On the other hand, if I can talk to a bot that gives me plausible answers to what I’m saying, that would be helpful in situations where factual accuracy isn’t as important. A few years ago, a college student and I were trying to create an “improv bot”, which would respond with a “yes, and” to anything you said, to keep the conversation going. We showed in an article that our bot was better at “yes-and-ing” than other bots at the time, but in AI, that’s a two-year-old story.

I tried a dialogue using ChatGPT – a sci-fi space explorer scenario – much like a typical improv class. ChatGPT is much better at “yes, and-ing” than what we did, but it didn’t add any drama. I felt like I was doing all the heavy lifting.

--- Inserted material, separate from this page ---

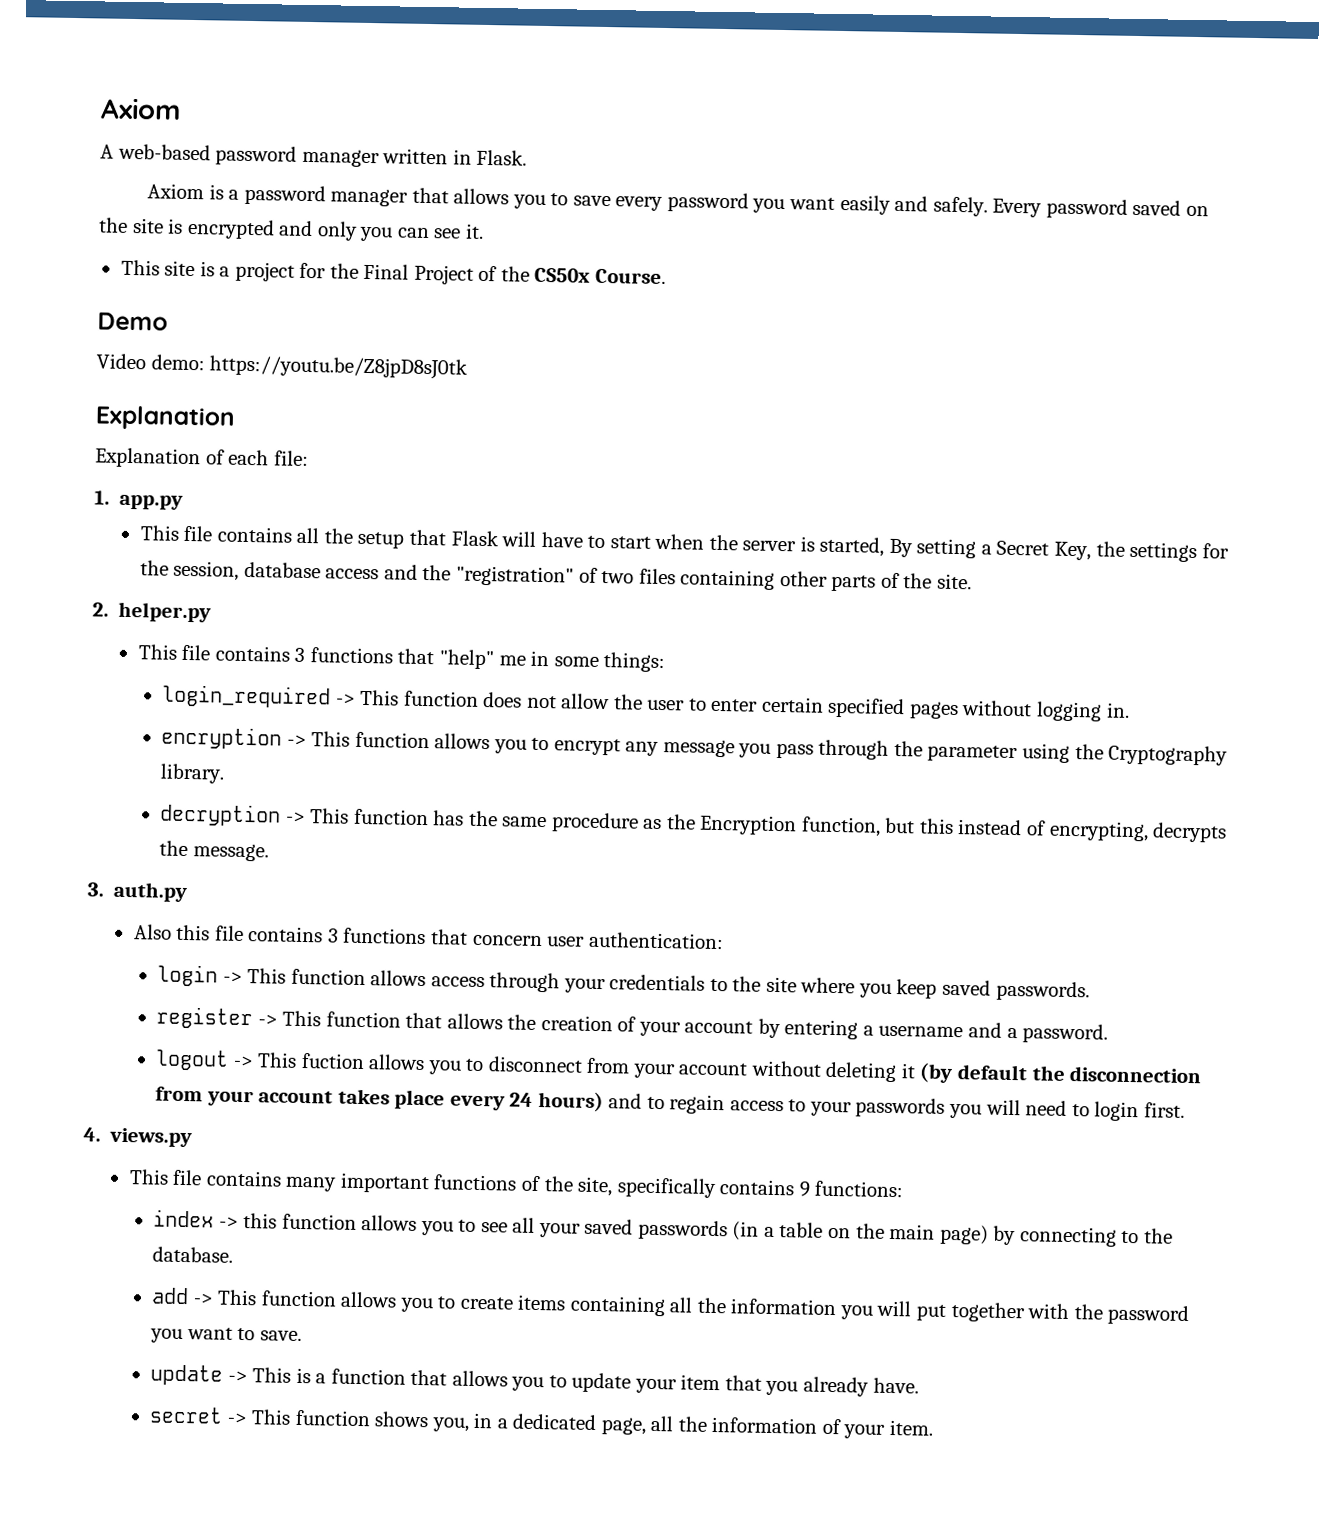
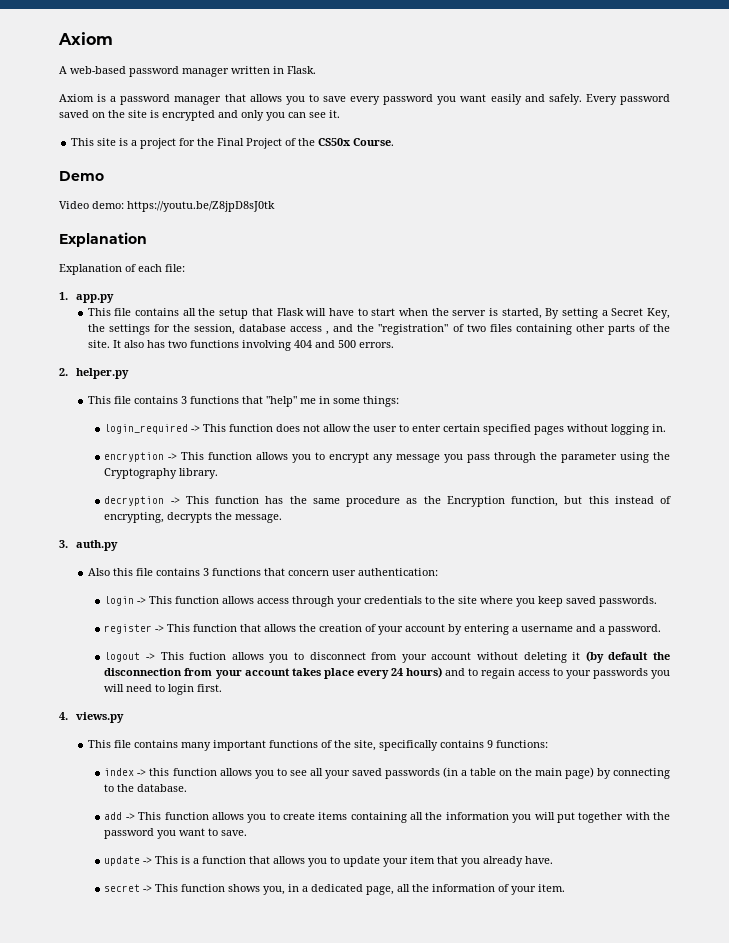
(380, 574) none -> [326,331,330,335] ,
(972, 581) none -> [112,340,394,351] It also has two functions involving 404 and 500 errors.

After a few tweaks it got a bit more complicated, and at the end of the day I felt like it was pretty good practice for me, not having improvised much since I graduated from college over 20 years ago.

An impromptu space exploration scene created by the author using ChatGPT. Screenshot by Jonathan May/CC BY-ND

Of course, I don’t want ChatGPT to appear in “Whose Line Is It Whatever?” and it’s not a big “Star Trek” plot (although it’s still less problematic than “Code of Honor”), but how many times have you sat down to write something from scratch and face on the blank page being afraid of you? Starting with a bad first draft can break writer’s block and get the creative juices flowing, and ChatGPT and great language models seem like the right tools to help with those exercises.

And for a machine designed to produce the best possible sentences in response to the words you type, rather than feed you information, that seems like the right use of the tool.

This article was republished by The Conversation under a Creative Commons license. Read the original article.